EXERCISE PROMPT:
Output every entry exactly as written, but omit the pictures.

[Data excerpts]
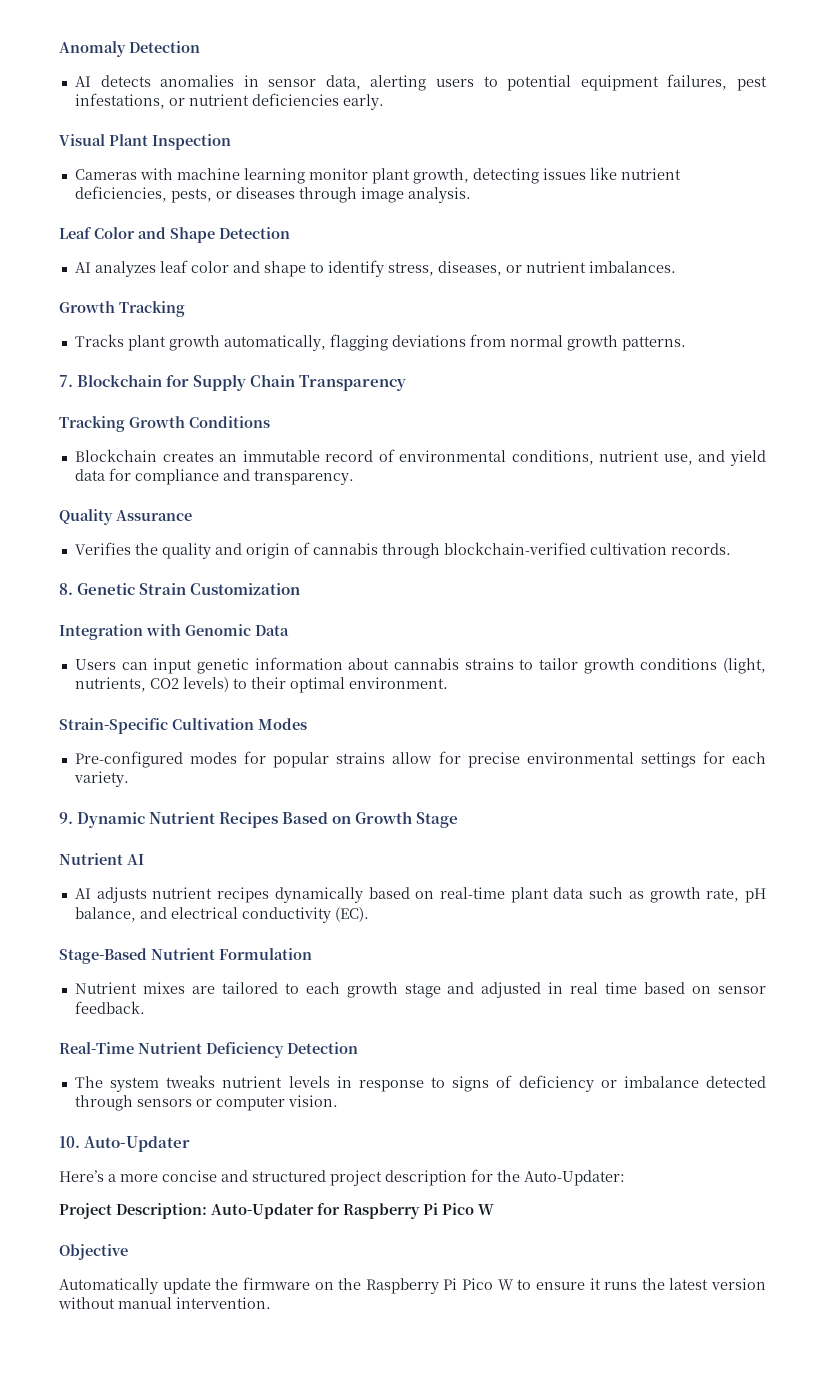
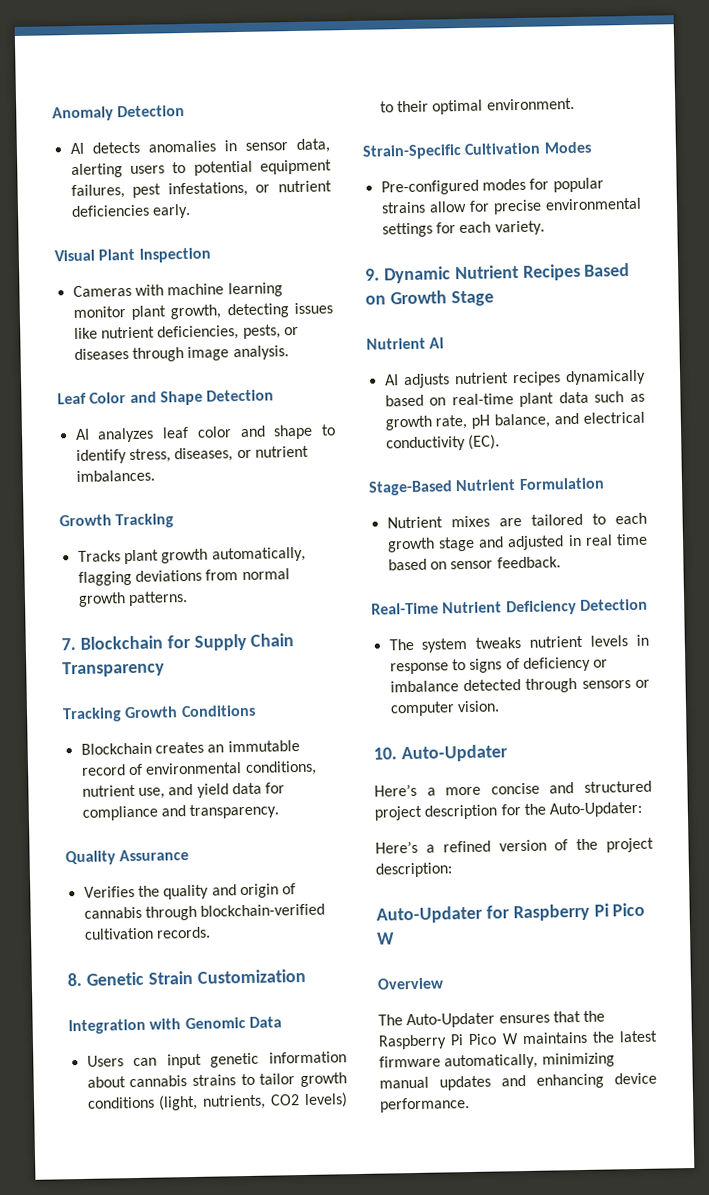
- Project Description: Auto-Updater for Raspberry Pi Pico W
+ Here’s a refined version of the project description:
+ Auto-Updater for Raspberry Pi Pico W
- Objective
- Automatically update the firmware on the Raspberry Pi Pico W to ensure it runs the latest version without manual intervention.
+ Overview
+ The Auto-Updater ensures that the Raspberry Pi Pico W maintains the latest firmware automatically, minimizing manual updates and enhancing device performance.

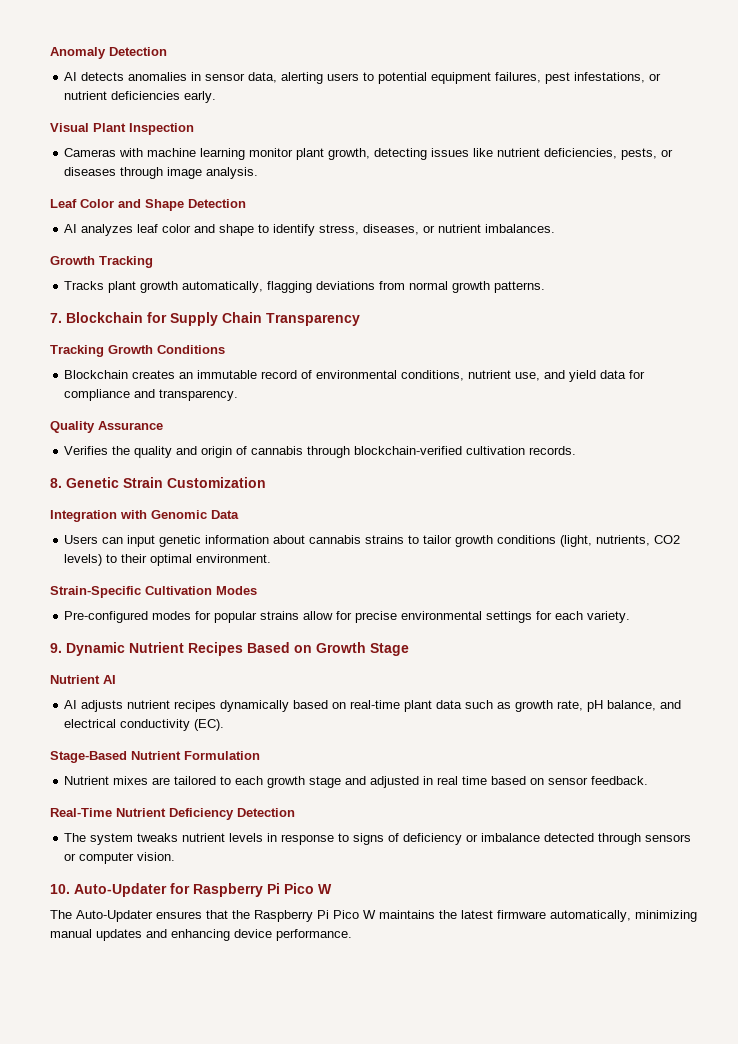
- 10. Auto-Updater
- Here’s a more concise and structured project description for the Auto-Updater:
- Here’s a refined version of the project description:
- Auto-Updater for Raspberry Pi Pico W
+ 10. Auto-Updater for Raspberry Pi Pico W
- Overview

ANSWER TO THE EXERCISE:
- Project Description: Auto-Updater for Raspberry Pi Pico W
+ Here’s a refined version of the project description:
+ Auto-Updater for Raspberry Pi Pico W
- Objective
- Automatically update the firmware on the Raspberry Pi Pico W to ensure it runs the latest version without manual intervention.
+ Overview
+ The Auto-Updater ensures that the Raspberry Pi Pico W maintains the latest firmware automatically, minimizing manual updates and enhancing device performance.

- 10. Auto-Updater
- Here’s a more concise and structured project description for the Auto-Updater:
- Here’s a refined version of the project description:
- Auto-Updater for Raspberry Pi Pico W
+ 10. Auto-Updater for Raspberry Pi Pico W
- Overview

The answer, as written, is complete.